TASK BRIEF — Where the records below have a line with "BerylDB", that line is to be copied.

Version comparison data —
########################################

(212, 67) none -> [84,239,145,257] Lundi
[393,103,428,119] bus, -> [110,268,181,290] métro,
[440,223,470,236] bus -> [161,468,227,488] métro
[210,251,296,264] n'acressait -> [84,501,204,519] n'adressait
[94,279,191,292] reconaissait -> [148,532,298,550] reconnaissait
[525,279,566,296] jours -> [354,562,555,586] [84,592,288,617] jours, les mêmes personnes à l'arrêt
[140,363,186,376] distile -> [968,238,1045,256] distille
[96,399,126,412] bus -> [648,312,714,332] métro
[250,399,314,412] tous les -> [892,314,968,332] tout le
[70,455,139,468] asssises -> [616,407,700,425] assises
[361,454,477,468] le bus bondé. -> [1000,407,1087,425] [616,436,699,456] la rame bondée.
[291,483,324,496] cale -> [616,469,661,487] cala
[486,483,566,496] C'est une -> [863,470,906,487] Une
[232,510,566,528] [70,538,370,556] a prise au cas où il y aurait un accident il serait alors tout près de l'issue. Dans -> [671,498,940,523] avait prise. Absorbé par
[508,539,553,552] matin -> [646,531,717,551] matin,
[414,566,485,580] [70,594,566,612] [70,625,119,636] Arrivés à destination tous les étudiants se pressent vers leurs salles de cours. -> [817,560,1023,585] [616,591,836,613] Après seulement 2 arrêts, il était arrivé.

########################################

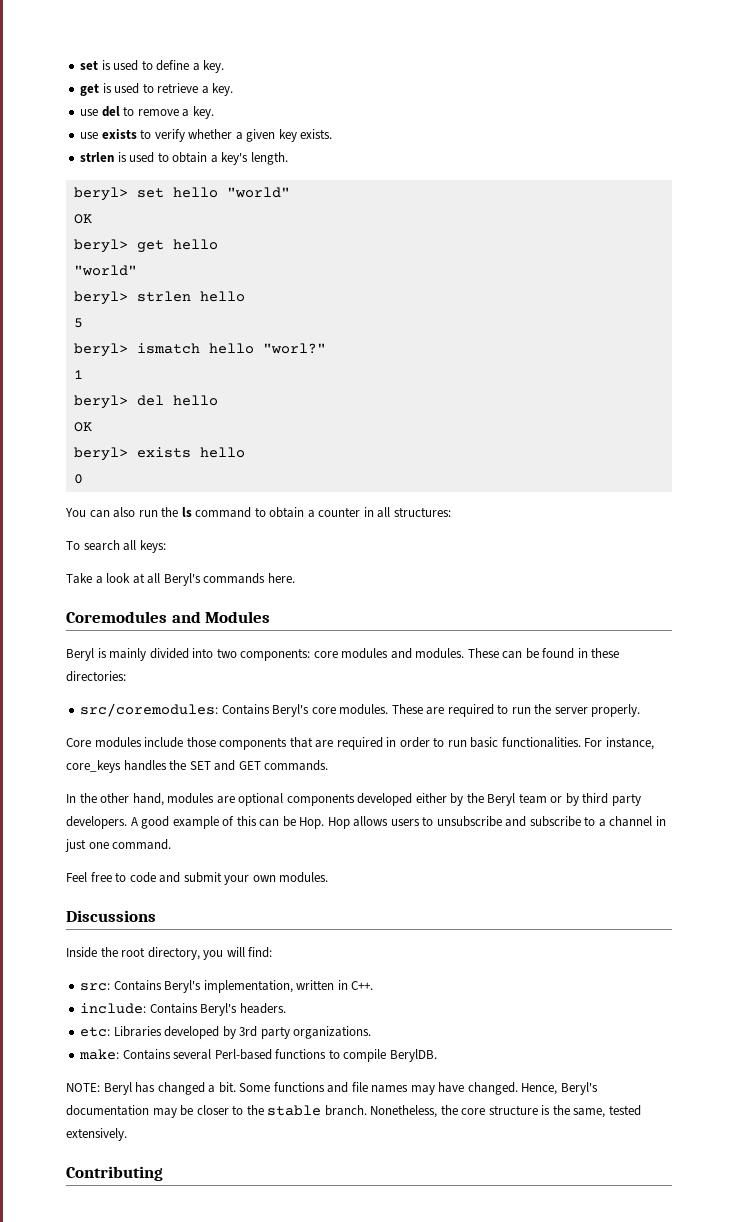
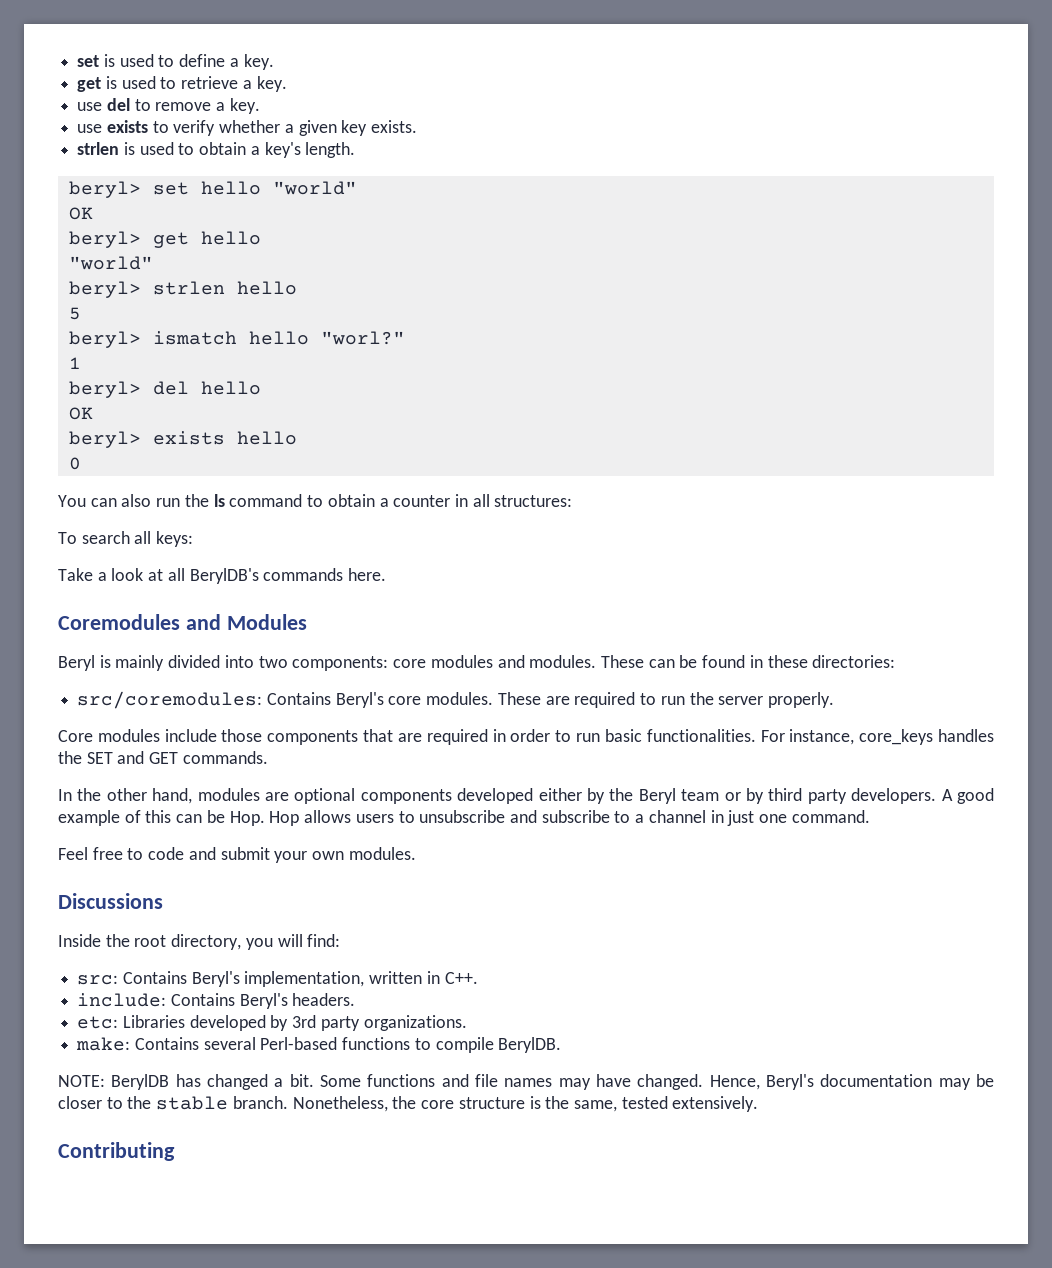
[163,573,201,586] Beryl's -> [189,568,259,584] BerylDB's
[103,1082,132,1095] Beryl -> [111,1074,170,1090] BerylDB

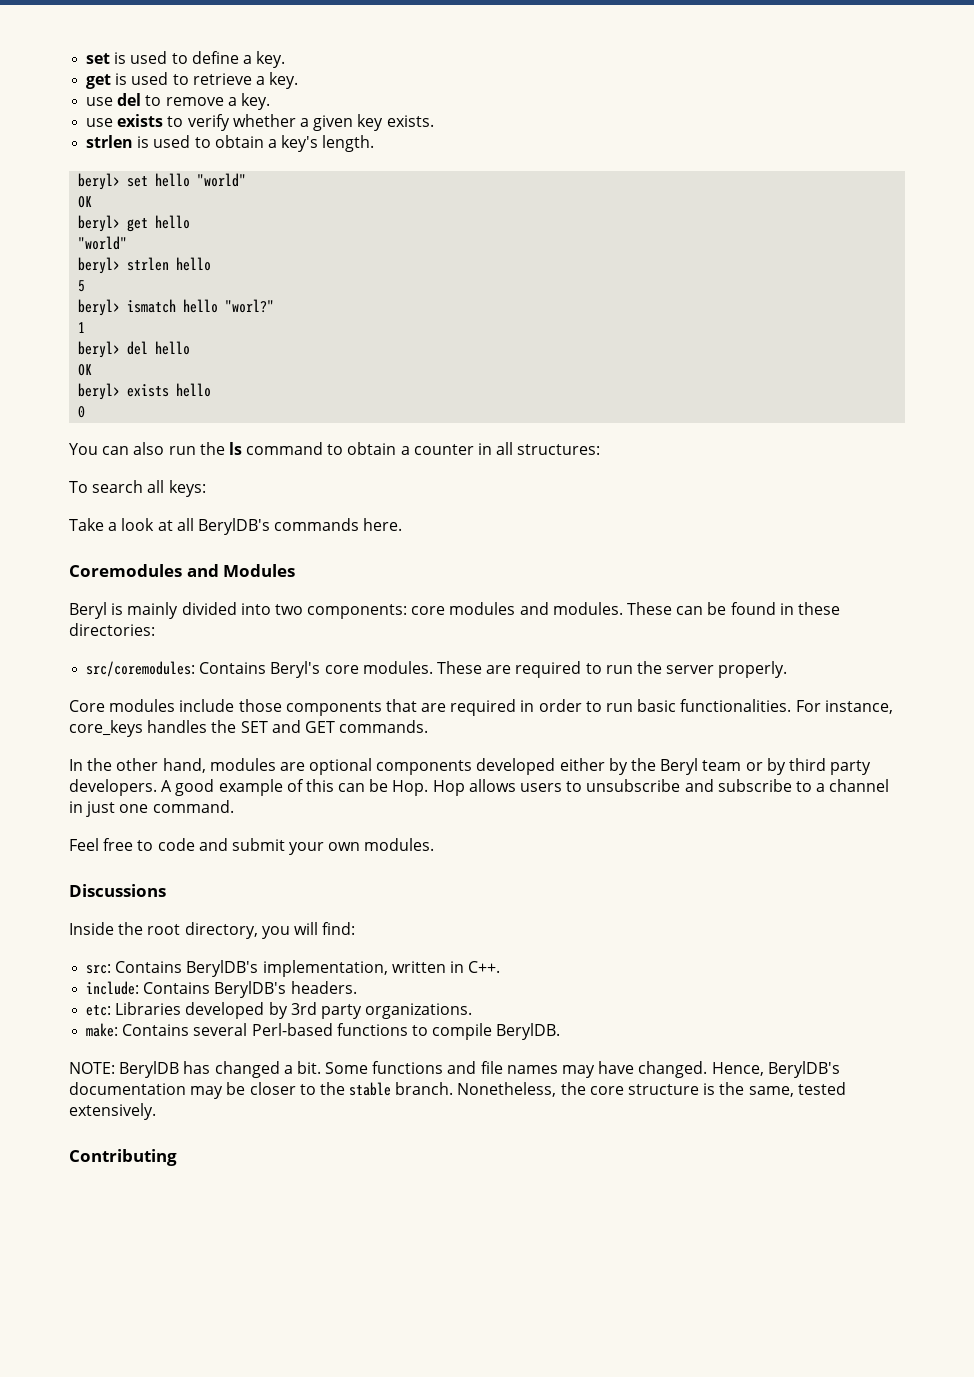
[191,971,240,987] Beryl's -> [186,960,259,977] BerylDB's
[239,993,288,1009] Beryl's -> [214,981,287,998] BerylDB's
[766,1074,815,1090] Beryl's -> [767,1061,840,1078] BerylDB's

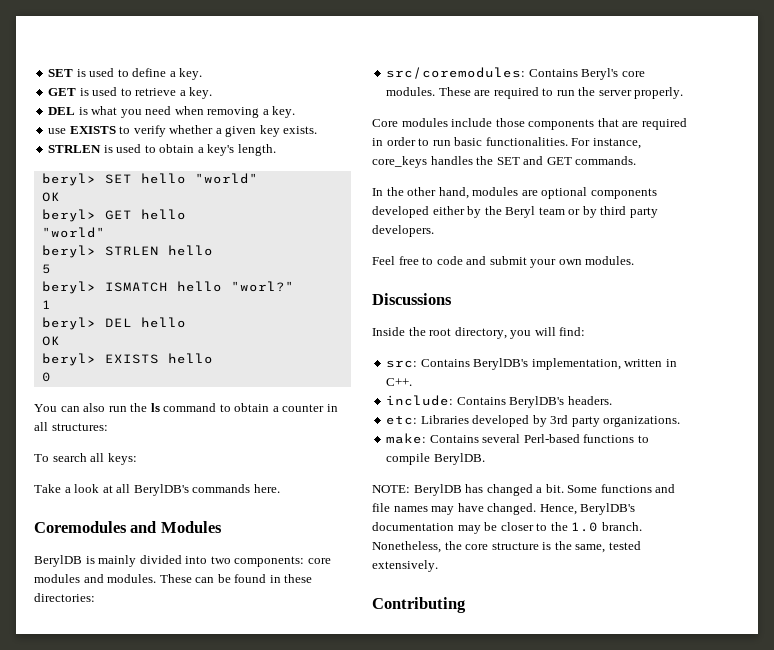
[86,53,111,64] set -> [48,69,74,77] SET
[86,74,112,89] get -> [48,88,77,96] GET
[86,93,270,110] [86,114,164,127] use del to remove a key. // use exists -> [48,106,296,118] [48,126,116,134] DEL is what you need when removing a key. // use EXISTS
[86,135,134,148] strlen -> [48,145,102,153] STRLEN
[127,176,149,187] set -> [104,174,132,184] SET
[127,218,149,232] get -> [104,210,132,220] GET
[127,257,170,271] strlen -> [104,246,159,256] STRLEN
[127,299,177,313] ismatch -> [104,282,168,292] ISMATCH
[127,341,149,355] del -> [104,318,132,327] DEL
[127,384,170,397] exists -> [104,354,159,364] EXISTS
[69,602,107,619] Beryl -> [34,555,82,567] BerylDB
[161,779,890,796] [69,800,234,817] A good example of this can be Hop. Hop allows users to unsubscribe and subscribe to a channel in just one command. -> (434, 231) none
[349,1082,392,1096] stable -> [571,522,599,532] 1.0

########################################

RESPONSE FOR THIS EXERCISE —
[163,573,201,586] Beryl's -> [189,568,259,584] BerylDB's
[103,1082,132,1095] Beryl -> [111,1074,170,1090] BerylDB
[191,971,240,987] Beryl's -> [186,960,259,977] BerylDB's
[239,993,288,1009] Beryl's -> [214,981,287,998] BerylDB's
[766,1074,815,1090] Beryl's -> [767,1061,840,1078] BerylDB's
[69,602,107,619] Beryl -> [34,555,82,567] BerylDB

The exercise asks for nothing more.